Downstairs, Linden and Holder have their warrant in hand and are ushering in a squad of officers to arrest Rayne. They hear two decisive blasts and find that Rayne has shot the boys. Though she confesses to the murders, Linden has evidence that she's lying and wonders who Rayne is protecting. It's then that Linden sees the soldiers lined up in Rayne's display case and realizes that Kyle was the baby Rayne had lost 17 years before. "Don't tell him, please," Rayne begs. "He'll think that I didn't want him. He'll never understand. I'm just not built that way." And, just so Holder's extra-conflicted about his impending fatherhood, she continues, "To love a child makes you open to all the hurt in the world."
Rayne insists through tears that she be arrested for these crimes she ardently believes she set in motion. For the first time, she and Linden see eye to eye. Rayne places her weapon down and, as Holder reads her Miranda rights, she and Linden exchange powerful, knowing glance.

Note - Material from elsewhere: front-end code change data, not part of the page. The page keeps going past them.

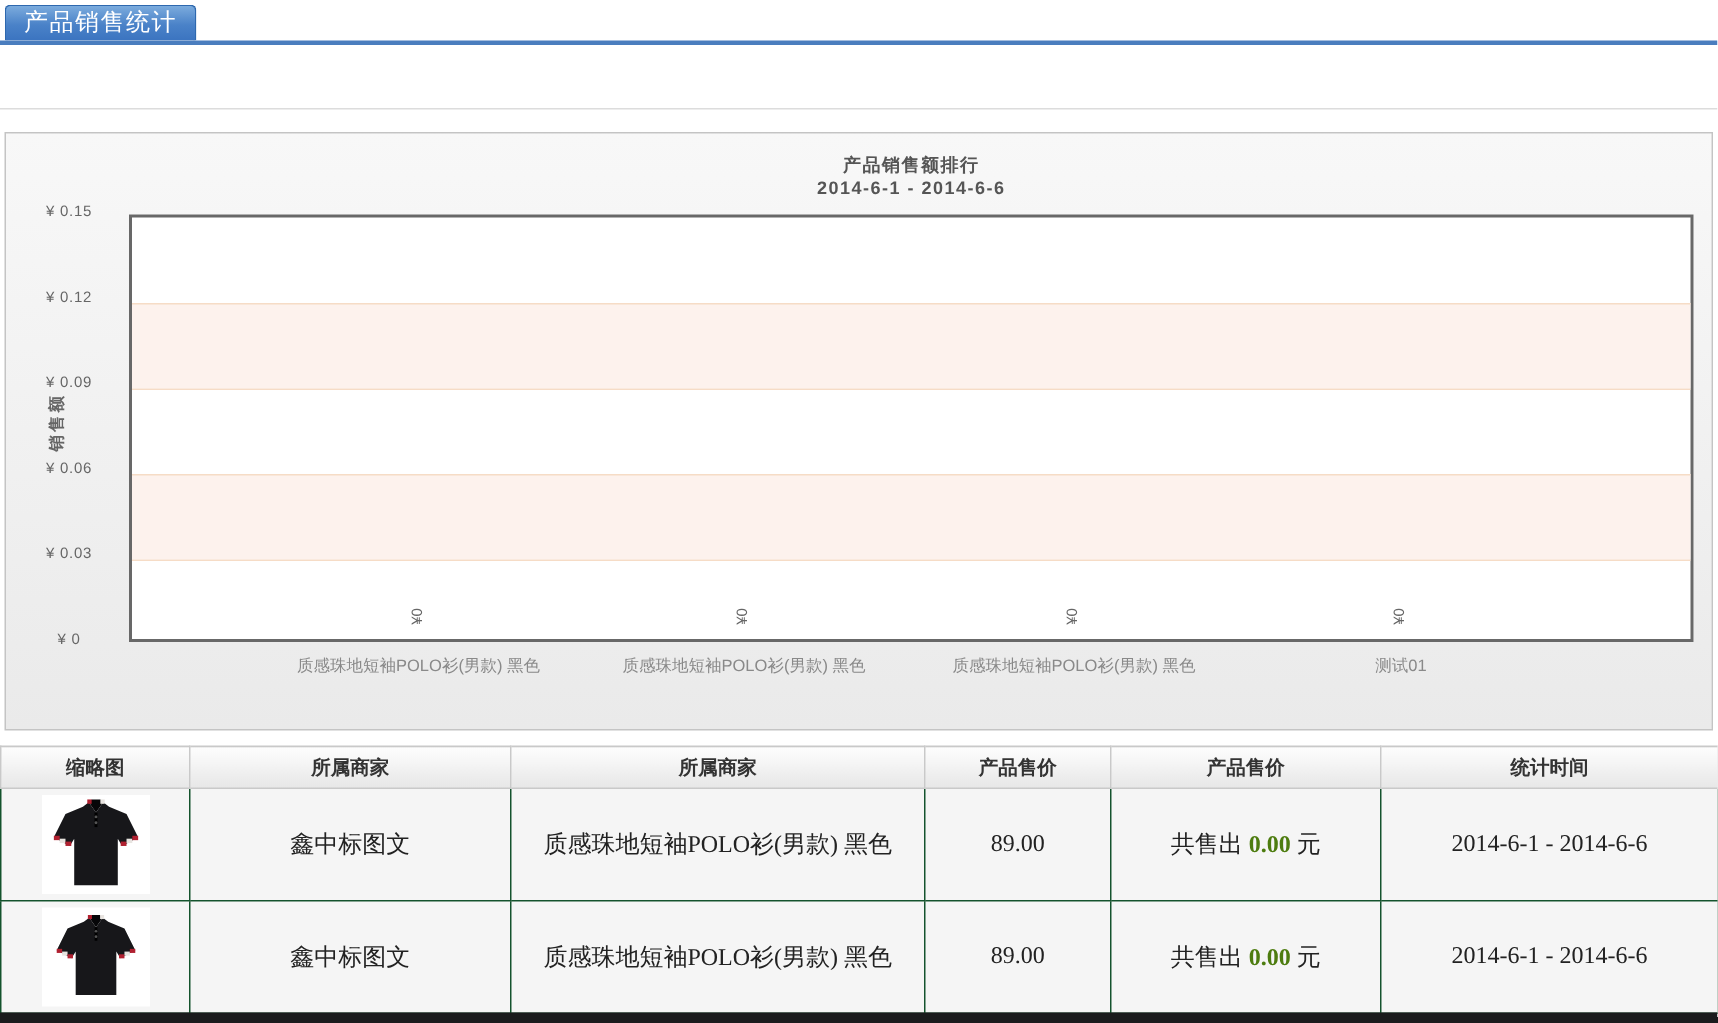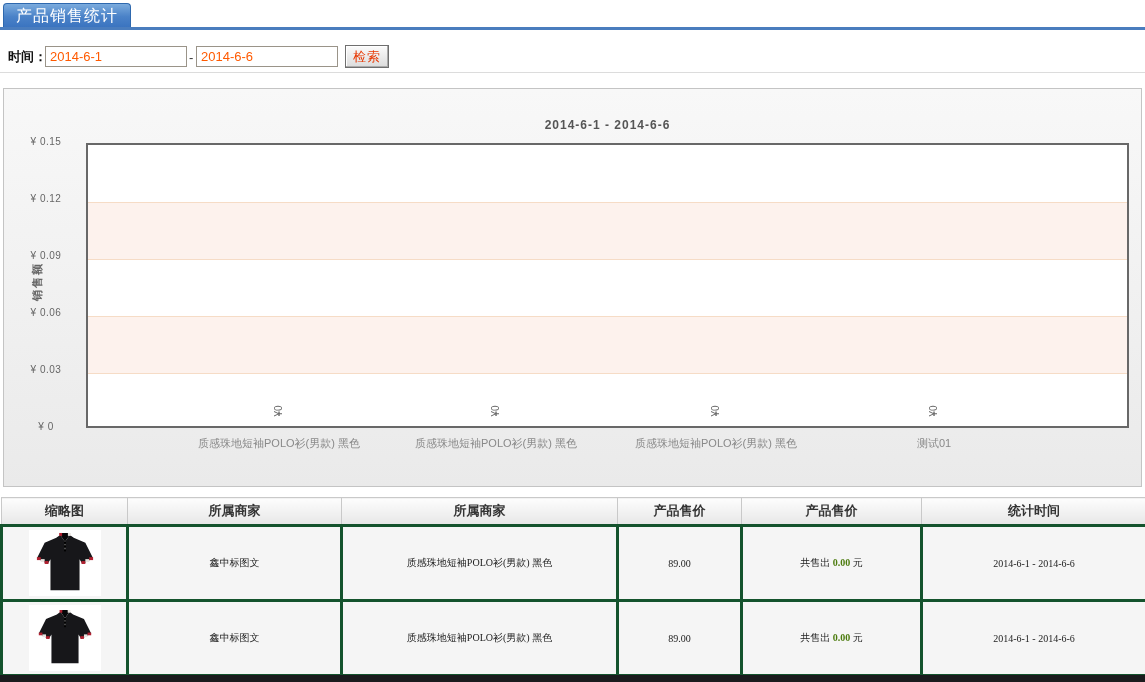--- a/index.html
+++ b/index.html
@@ -86,13 +86,6 @@
   </div>
   <div class="tab-underline"></div>
 
-  <div class="filter-row">
-    <span class="filter-label">时间：</span>
-    <input id="date-from" class="date-input" type="text" value="2014-6-1" style="">
-    <span class="dash">-</span>
-    <input id="date-to" class="date-input" type="text" value="2014-6-6" style="">
-    <button class="search-btn">检索</button>
-  </div>
   <div class="form-divider"></div>
 
   <div class="chart-panel">

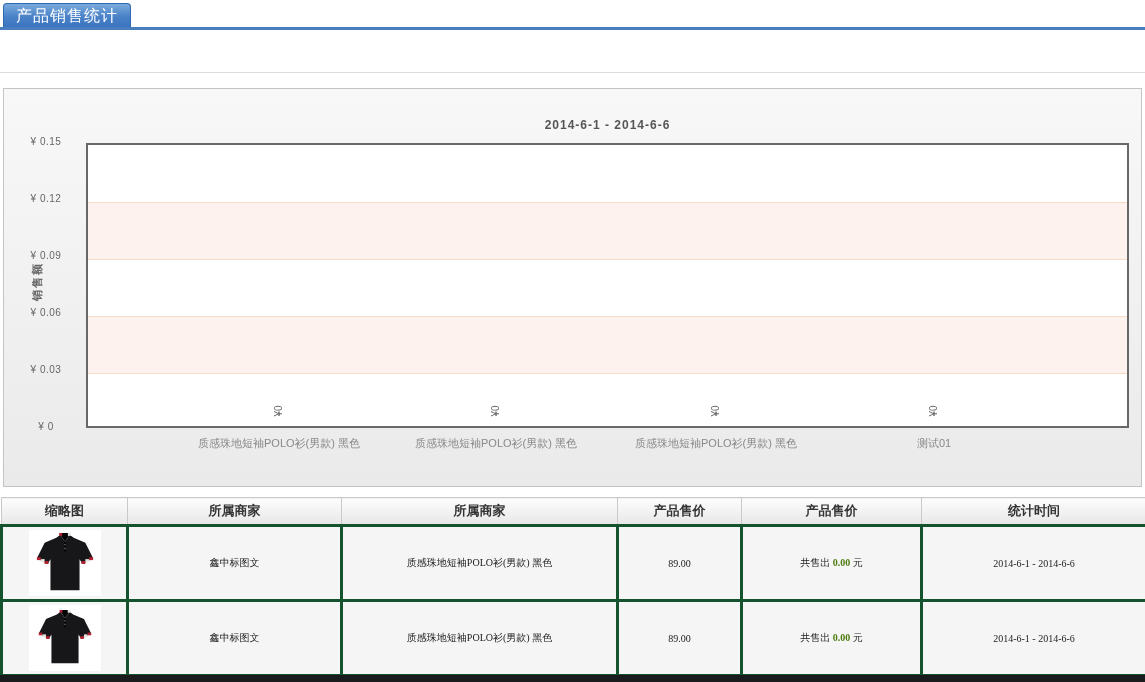--- a/index.html
+++ b/index.html
@@ -89,6 +89,7 @@
   <div class="form-divider"></div>
 
   <div class="chart-panel">
+    <div class="chart-title">产品销售额排行</div>
     <div class="chart-subtitle">2014-6-1 - 2014-6-6</div>
     <div class="y-axis-title">销售额</div>
 

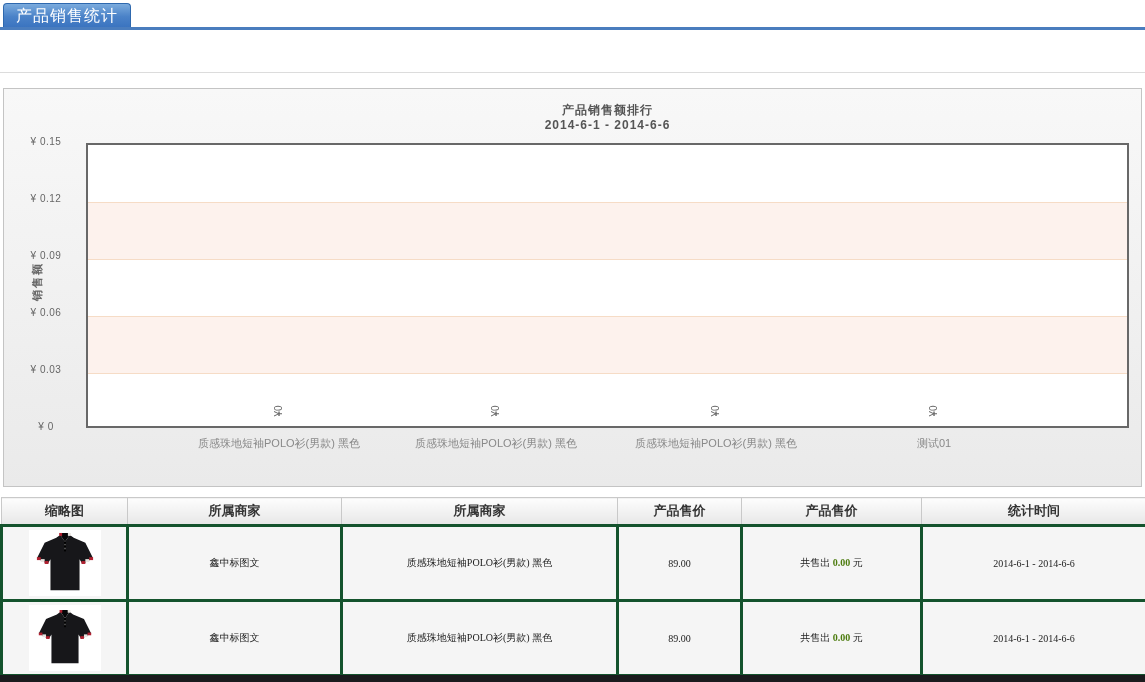--- a/index.html
+++ b/index.html
@@ -66,8 +66,8 @@
   .stats-table th { height:28px; background:linear-gradient(#fdfdfd,#e7e7e7);
                     border:1px solid #c9c9c9; font-size:13px; font-weight:bold;
                     color:#333; text-align:center; }
-  .stats-table td { height:75px; background:#f5f5f5; border:3px solid #14532d;
-                    font-size:10px; color:#222; text-align:center; vertical-align:middle;
+  .stats-table td { height:75px; background:#f5f5f5; border:1px solid #14532d;
+                    font-size:16px; color:#222; text-align:center; vertical-align:middle;
                     font-family:"Liberation Serif","DejaVu Serif",serif; }
   .thumb-box { width:72px; height:66px; background:#fff; margin:0 auto;
                display:flex; align-items:center; justify-content:center; }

Or perhaps those glances were conspiratorial? Linden is hell-bent on charging Rayne with all the murder, even though Holder points out she did not kill the Stansburys. Holder wants to bring Kyle into the station, and Linden spits out (echoing Rayne), "Don't you touch him!" She draws her gun on Holder, at which point it's obvious she has lost the plot. But this isn't about Kyle. It's about Skinner, and the shell casing, and Linden's deep issues with abandonment. She's convinced herself that Holder took the shell casing as insurance and was colluding with Reddick to set her up. (We saw this was not the case when Reddick had to go it alone at the Deputy's office.) The sheer force of hurling out all these accusations doubles Linden over, knocking the wind out of her. As she recovers, Holder walks away silently, disgusted.